BEGIN

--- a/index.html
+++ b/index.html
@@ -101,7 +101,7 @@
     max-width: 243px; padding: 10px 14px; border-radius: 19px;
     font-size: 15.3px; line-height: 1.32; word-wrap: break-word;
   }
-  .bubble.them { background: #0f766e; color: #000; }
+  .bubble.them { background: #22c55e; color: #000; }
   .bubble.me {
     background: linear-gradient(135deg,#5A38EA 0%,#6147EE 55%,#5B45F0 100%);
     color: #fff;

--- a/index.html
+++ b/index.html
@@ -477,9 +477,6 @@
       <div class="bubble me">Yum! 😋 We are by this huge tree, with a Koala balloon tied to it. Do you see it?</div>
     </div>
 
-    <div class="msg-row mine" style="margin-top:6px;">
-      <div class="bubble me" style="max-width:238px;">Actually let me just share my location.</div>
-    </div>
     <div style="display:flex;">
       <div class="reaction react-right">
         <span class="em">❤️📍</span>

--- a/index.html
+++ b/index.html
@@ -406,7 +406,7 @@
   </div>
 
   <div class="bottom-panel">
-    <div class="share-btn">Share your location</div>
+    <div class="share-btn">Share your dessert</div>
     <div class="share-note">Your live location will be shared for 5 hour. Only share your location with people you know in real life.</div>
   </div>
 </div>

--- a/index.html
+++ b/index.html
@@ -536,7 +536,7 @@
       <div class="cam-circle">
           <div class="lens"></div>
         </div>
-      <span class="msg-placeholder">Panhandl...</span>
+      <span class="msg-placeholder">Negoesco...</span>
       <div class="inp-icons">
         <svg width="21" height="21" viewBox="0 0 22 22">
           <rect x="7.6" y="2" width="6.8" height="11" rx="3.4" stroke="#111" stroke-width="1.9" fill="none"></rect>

END

▸ WHAT NEEDS TO BE DONE
Give back the records above, character for character.

▸ EXERCISE OUTPUT
--- a/index.html
+++ b/index.html
@@ -101,7 +101,7 @@
     max-width: 243px; padding: 10px 14px; border-radius: 19px;
     font-size: 15.3px; line-height: 1.32; word-wrap: break-word;
   }
-  .bubble.them { background: #0f766e; color: #000; }
+  .bubble.them { background: #22c55e; color: #000; }
   .bubble.me {
     background: linear-gradient(135deg,#5A38EA 0%,#6147EE 55%,#5B45F0 100%);
     color: #fff;

--- a/index.html
+++ b/index.html
@@ -477,9 +477,6 @@
       <div class="bubble me">Yum! 😋 We are by this huge tree, with a Koala balloon tied to it. Do you see it?</div>
     </div>
 
-    <div class="msg-row mine" style="margin-top:6px;">
-      <div class="bubble me" style="max-width:238px;">Actually let me just share my location.</div>
-    </div>
     <div style="display:flex;">
       <div class="reaction react-right">
         <span class="em">❤️📍</span>

--- a/index.html
+++ b/index.html
@@ -406,7 +406,7 @@
   </div>
 
   <div class="bottom-panel">
-    <div class="share-btn">Share your location</div>
+    <div class="share-btn">Share your dessert</div>
     <div class="share-note">Your live location will be shared for 5 hour. Only share your location with people you know in real life.</div>
   </div>
 </div>

--- a/index.html
+++ b/index.html
@@ -536,7 +536,7 @@
       <div class="cam-circle">
           <div class="lens"></div>
         </div>
-      <span class="msg-placeholder">Panhandl...</span>
+      <span class="msg-placeholder">Negoesco...</span>
       <div class="inp-icons">
         <svg width="21" height="21" viewBox="0 0 22 22">
           <rect x="7.6" y="2" width="6.8" height="11" rx="3.4" stroke="#111" stroke-width="1.9" fill="none"></rect>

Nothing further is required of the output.